Um die Rolle der Sozialpartner bei der Politikgestaltung der EU weiter zu stärken und den sektoralen sozialen Dialog auf EU-Ebene zu intensivieren, schlägt die Kommission eine Reihe von Maßnahmen mit folgenden Zielen vor:

  • Stärkung des europäischen sektoralen sozialen Dialogs durch Modernisierung des entsprechenden Rahmens in enger Zusammenarbeit mit den EU-Sozialpartnern durch eine mögliche Überarbeitung der geltenden Vorschriften
  • Weitere Förderung von Vereinbarungen der Sozialpartner, insbesondere durch administrative Unterstützung und Beratung in Rechtsfragen
  • Stärkung der Einbeziehung der Sozialpartner in die Politikgestaltung der EU, z. B. durch Einholung der Standpunkte der europäischen branchenübergreifenden Sozialpartner zu den politischen Prioritäten der EU im Vorfeld des Arbeitsprogramms der Kommission
  • Effizientere Gestaltung der technischen und finanziellen Unterstützung der Sozialpartner durch die EU; so wird die Kommission beispielsweise in Zusammenarbeit mit den Sozialpartnern ein Forschungsnetzwerk zur Überwachung und Förderung des sozialen Dialogs in der EU einrichten.

Ergänzend dazu ruft die Kommission die Sozialpartner auf, mehr sozialpartnerschaftliche Vereinbarungen auszuhandeln und abzuschließen und die Mitgliederzahlen und die Repräsentativität sowohl der Gewerkschaften als auch der Arbeitgeberverbände zu verbessern.

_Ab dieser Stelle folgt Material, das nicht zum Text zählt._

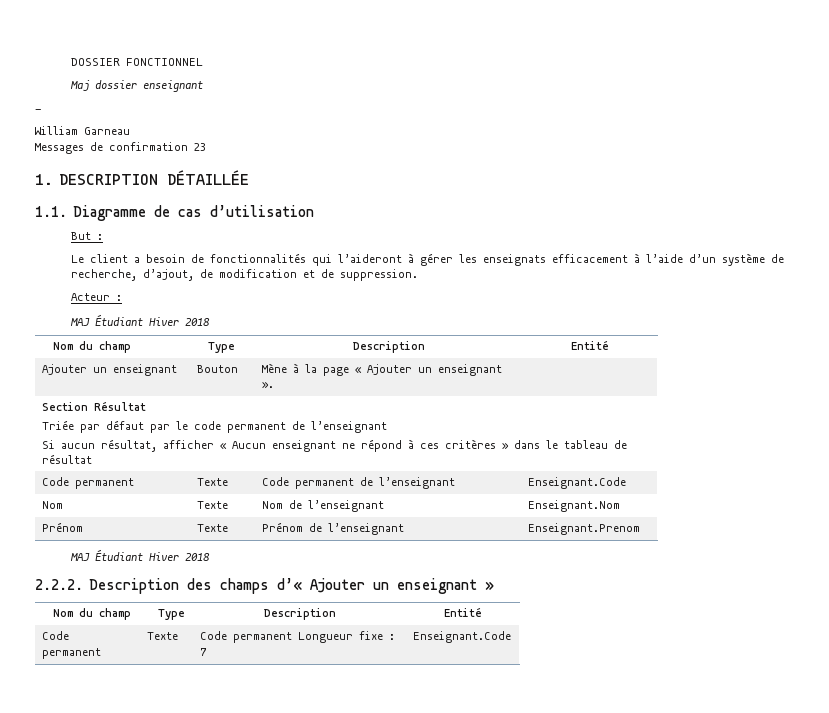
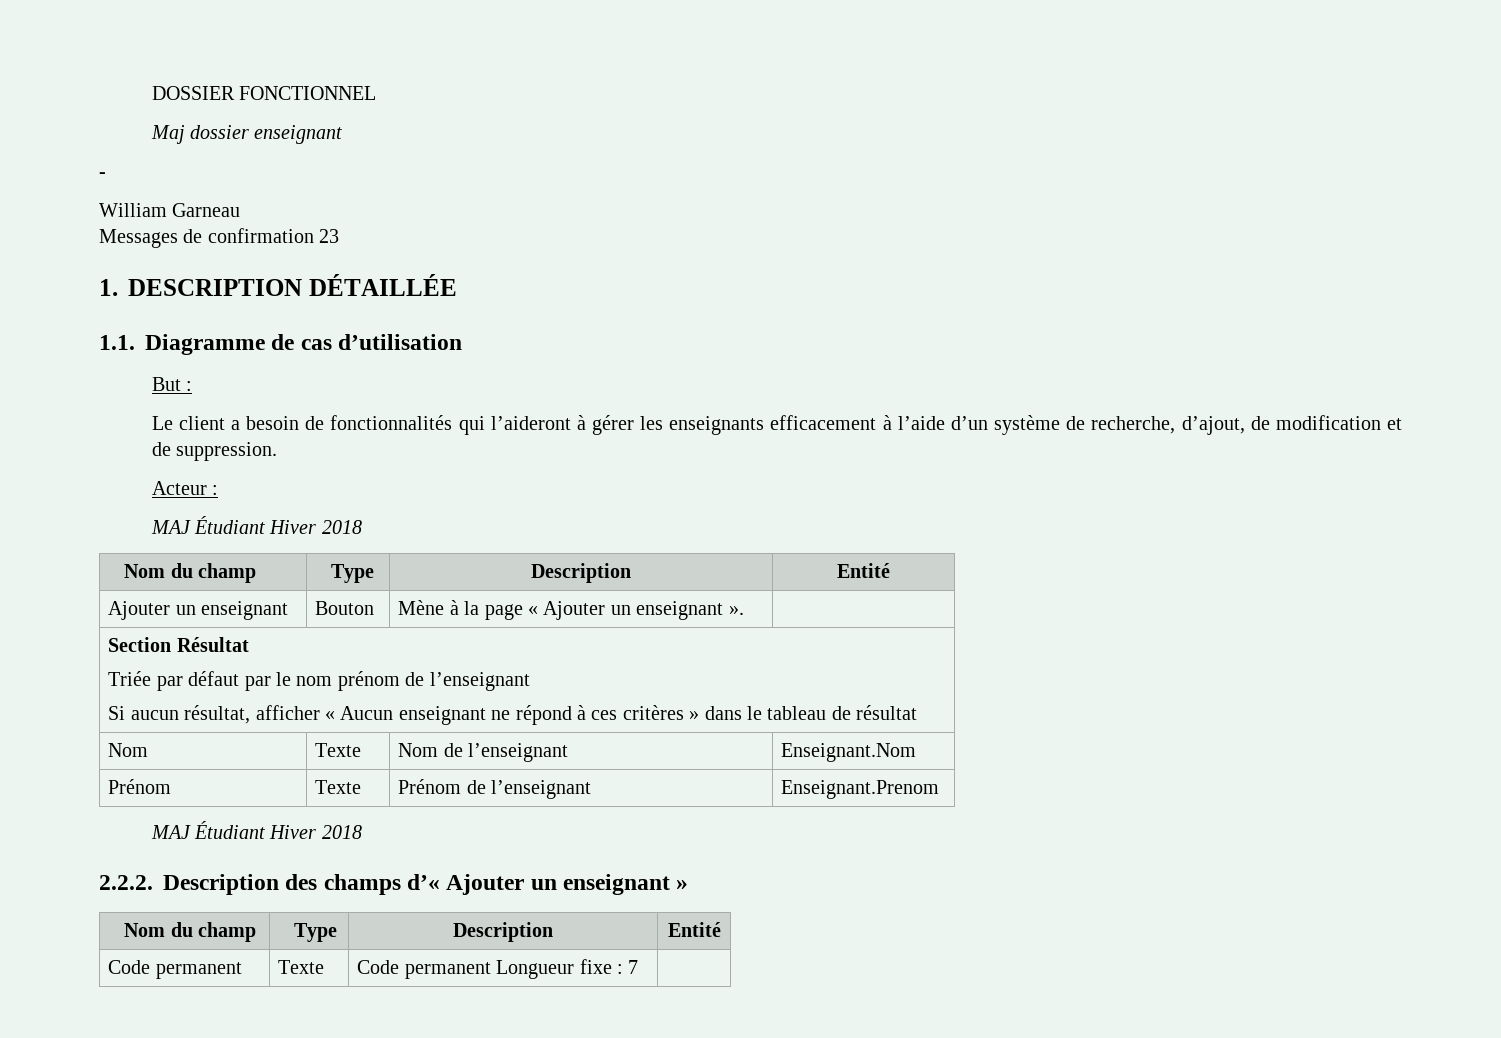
- Le client a besoin de fonctionnalités qui l’aideront à gérer les enseignats efficacement à l’aide d’un système de recherche, d’ajout, de modification et de suppression.
+ Le client a besoin de fonctionnalités qui l’aideront à gérer les enseignants efficacement à l’aide d’un système de recherche, d’ajout, de modification et de suppression.
  Section Résultat
- Triée par défaut par le code permanent de l’enseignant
+ Triée par défaut par le nom prénom de l’enseignant
- Code permanent | Texte | Code permanent de l’enseignant | Enseignant.Code
- Code permanent | Texte | Code permanent Longueur fixe : 7 | Enseignant.Code
+ Code permanent | Texte | Code permanent Longueur fixe : 7 |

Die Kommission wird weiterhin den sozialen Dialog auf internationaler Ebene fördern, und zwar durch regelmäßige Kooperation mit der Internationalen Arbeitsorganisation (IAO), der Organisation für wirtschaftliche Zusammenarbeit und Entwicklung (OECD) und anderen Akteuren. Die Kommission fordert die Mitgliedstaaten auf, die IAO-Übereinkommen auch in Zukunft zu ratifizieren und wirksam umzusetzen.

Nächste Schritte

Die Kommission wird die in der Mitteilung aufgeführten und vorgeschlagenen Maßnahmen auf EU-Ebene in enger Zusammenarbeit mit den Sozialpartnern weiterverfolgen.

Die Mitgliedstaaten werden den Vorschlag der Kommission für eine Empfehlung des Rates im Hinblick auf seine Annahme durch den Rat erörtern. Nach der Annahme des Vorschlags sind die Mitgliedstaaten aufgerufen, der Kommission eine Reihe von mit den Sozialpartnern abgestimmten Maßnahmen zur Umsetzung der Empfehlung vorzulegen. Die Umsetzung der Maßnahmen wird im Rahmen des Europäischen Semesters überwacht.